[Data items]
============
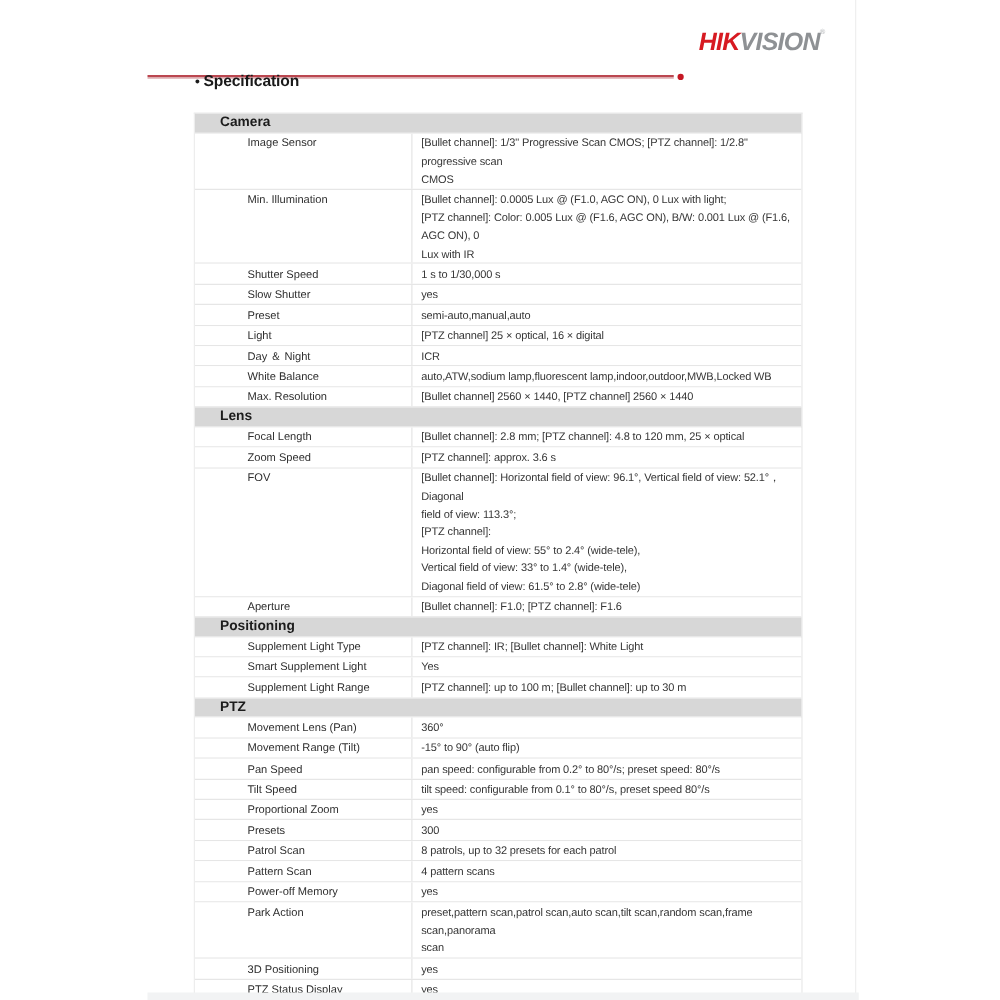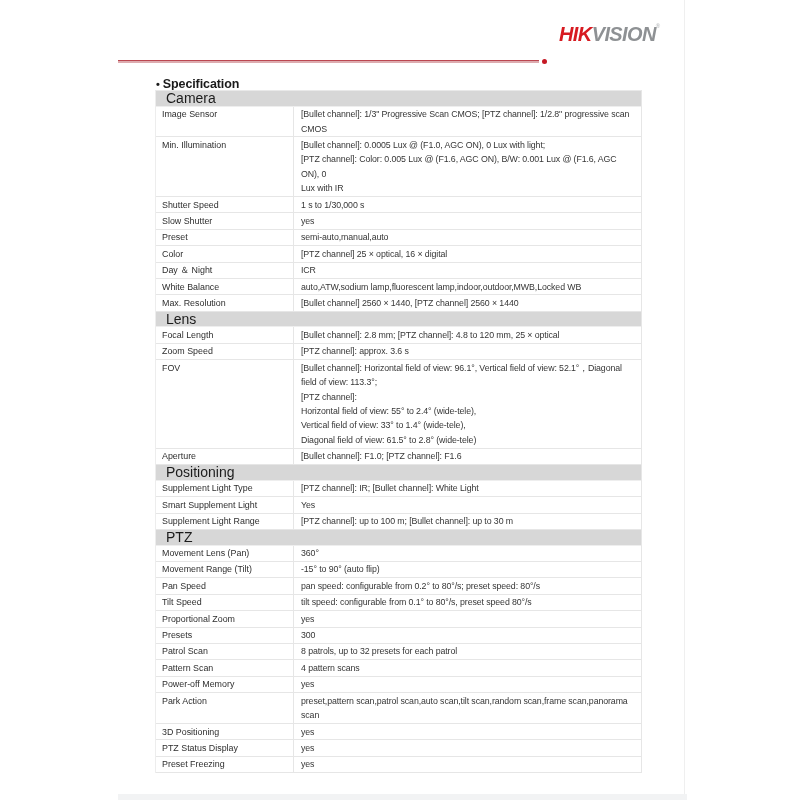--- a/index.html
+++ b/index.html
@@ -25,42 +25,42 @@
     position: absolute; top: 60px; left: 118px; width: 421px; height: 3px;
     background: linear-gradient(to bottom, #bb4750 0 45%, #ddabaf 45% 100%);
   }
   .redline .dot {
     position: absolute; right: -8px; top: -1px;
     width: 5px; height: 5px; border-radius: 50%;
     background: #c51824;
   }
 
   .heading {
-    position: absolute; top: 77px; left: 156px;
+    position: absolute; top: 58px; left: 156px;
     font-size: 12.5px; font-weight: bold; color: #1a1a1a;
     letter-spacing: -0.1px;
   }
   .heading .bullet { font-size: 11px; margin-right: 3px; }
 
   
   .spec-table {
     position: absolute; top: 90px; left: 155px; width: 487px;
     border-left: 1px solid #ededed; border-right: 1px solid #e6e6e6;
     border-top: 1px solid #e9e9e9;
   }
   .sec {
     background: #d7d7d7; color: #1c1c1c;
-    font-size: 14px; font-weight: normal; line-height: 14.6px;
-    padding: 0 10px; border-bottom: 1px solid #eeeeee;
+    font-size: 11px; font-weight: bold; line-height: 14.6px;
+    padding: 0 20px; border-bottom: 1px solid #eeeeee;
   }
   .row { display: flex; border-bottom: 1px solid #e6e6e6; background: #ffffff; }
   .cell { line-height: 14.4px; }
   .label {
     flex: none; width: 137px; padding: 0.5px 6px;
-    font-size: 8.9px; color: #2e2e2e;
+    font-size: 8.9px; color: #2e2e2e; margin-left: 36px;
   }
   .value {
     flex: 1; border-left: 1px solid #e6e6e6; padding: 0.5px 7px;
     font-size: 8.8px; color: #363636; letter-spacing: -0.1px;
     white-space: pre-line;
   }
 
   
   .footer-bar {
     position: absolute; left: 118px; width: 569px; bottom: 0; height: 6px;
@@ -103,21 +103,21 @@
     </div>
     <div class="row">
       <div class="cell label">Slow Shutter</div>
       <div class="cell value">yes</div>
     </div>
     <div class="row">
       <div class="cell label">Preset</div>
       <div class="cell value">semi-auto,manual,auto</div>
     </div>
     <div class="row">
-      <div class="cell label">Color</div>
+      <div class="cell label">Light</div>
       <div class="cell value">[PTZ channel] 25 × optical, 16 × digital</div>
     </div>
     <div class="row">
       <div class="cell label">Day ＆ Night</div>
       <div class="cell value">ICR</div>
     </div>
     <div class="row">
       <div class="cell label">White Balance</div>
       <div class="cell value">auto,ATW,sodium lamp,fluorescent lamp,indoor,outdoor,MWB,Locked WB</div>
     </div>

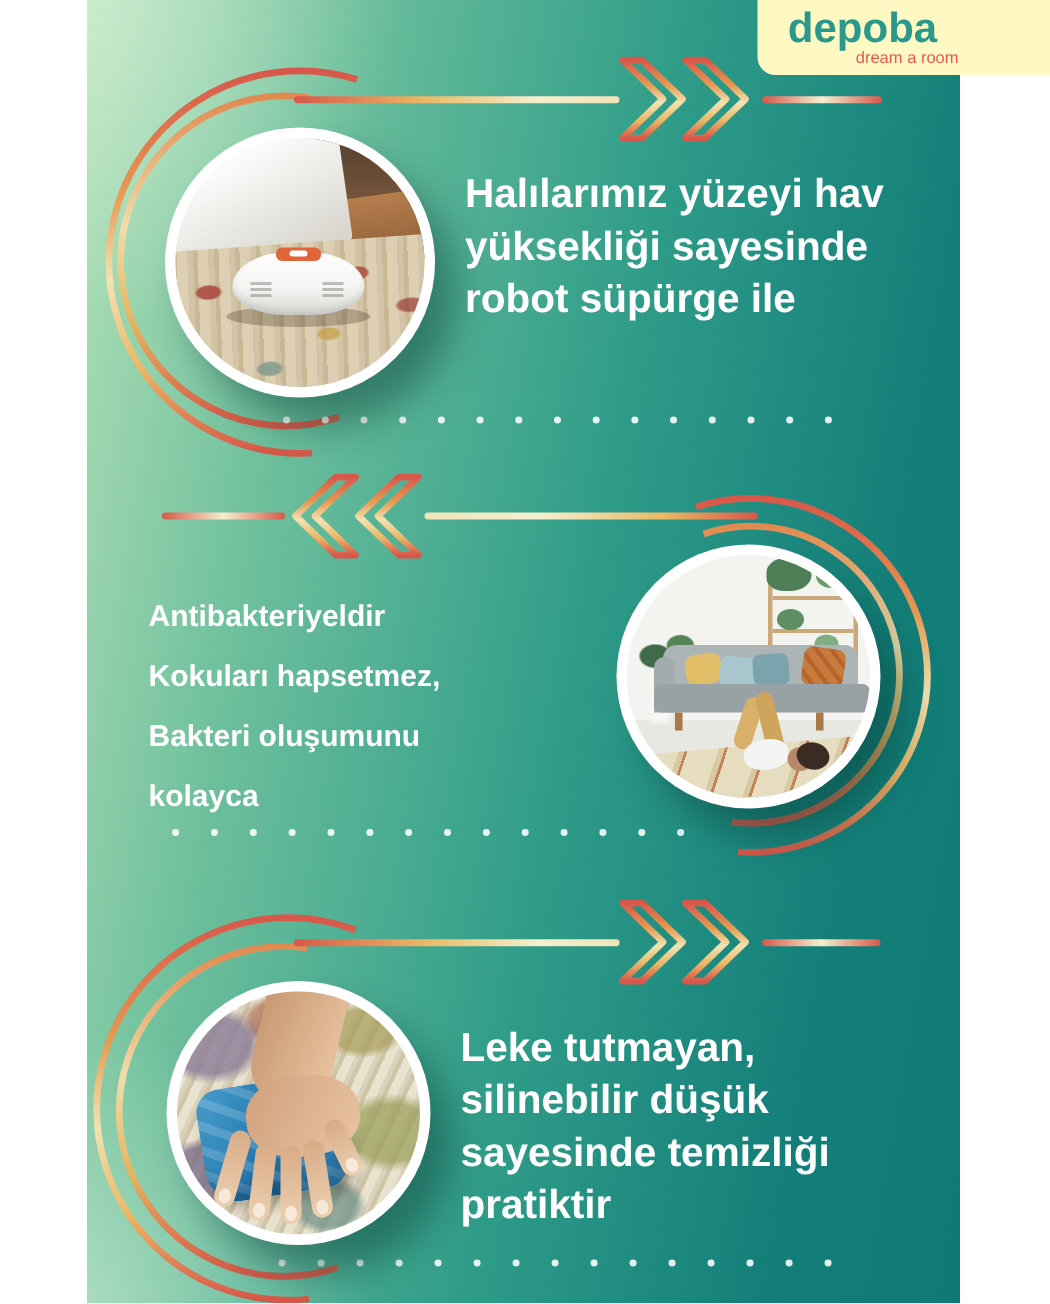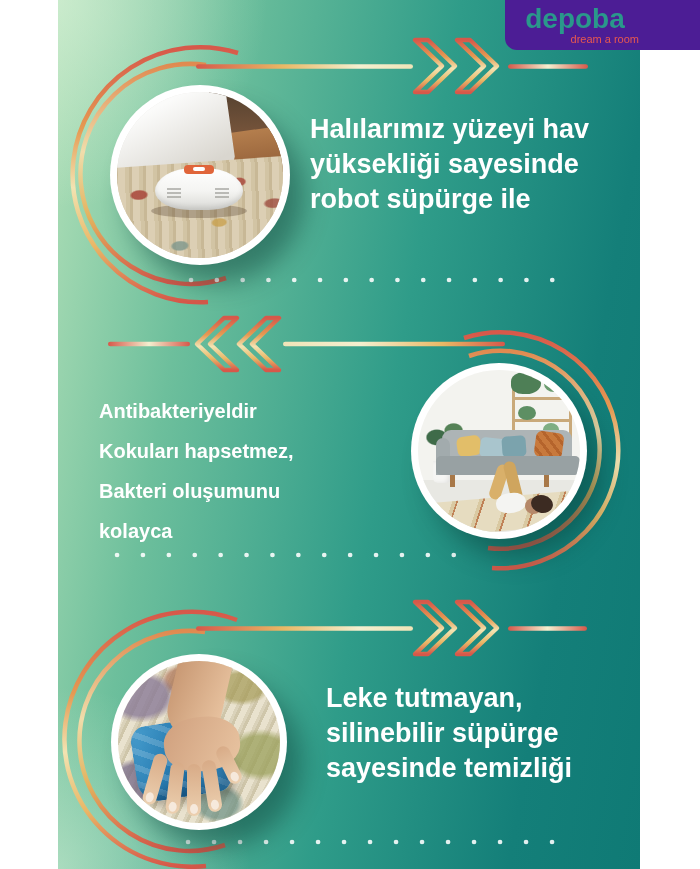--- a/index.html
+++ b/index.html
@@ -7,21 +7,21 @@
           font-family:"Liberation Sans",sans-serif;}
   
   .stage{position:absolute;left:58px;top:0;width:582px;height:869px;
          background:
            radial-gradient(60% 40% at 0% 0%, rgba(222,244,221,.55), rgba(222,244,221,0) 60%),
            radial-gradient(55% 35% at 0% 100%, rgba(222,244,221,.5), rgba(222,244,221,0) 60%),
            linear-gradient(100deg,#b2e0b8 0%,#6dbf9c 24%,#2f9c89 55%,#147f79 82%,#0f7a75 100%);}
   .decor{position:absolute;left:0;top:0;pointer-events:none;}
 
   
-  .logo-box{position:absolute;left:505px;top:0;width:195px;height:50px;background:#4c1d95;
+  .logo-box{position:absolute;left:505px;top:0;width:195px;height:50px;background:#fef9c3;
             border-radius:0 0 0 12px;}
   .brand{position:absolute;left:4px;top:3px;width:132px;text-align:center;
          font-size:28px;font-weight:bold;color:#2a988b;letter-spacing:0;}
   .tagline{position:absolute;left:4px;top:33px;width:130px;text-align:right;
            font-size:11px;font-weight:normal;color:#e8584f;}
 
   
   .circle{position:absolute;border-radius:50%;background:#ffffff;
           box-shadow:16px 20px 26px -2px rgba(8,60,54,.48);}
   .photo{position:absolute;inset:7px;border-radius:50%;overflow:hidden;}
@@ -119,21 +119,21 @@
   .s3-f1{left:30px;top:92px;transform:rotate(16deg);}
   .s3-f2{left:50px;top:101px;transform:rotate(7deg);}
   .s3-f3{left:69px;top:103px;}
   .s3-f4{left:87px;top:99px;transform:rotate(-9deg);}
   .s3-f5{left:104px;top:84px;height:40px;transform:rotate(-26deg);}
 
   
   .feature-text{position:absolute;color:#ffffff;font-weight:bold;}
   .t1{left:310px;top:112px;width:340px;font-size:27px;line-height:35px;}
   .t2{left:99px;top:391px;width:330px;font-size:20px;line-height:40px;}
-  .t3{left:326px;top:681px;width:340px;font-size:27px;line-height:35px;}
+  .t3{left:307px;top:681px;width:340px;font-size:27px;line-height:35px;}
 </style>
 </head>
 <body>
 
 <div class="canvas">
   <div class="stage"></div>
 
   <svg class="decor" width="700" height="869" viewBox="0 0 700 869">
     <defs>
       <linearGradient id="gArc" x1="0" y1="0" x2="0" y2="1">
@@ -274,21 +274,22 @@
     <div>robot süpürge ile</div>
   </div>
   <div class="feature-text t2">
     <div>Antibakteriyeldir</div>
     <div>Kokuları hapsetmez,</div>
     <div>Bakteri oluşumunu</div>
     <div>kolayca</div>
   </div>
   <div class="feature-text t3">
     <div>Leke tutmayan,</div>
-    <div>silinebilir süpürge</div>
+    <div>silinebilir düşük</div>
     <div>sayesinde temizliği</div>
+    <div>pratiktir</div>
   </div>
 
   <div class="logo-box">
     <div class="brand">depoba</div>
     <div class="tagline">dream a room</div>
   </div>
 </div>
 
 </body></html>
============
• TASK TO CARRY OUT:
Filter the records down to the lines that contain the string "auto", and copy those lines.

• EXERCISE RESPONSE:
       <div class="cell value">semi-auto,manual,auto</div>
       <div class="cell value">auto,ATW,sodium lamp,fluorescent lamp,indoor,outdoor,MWB,Locked WB</div>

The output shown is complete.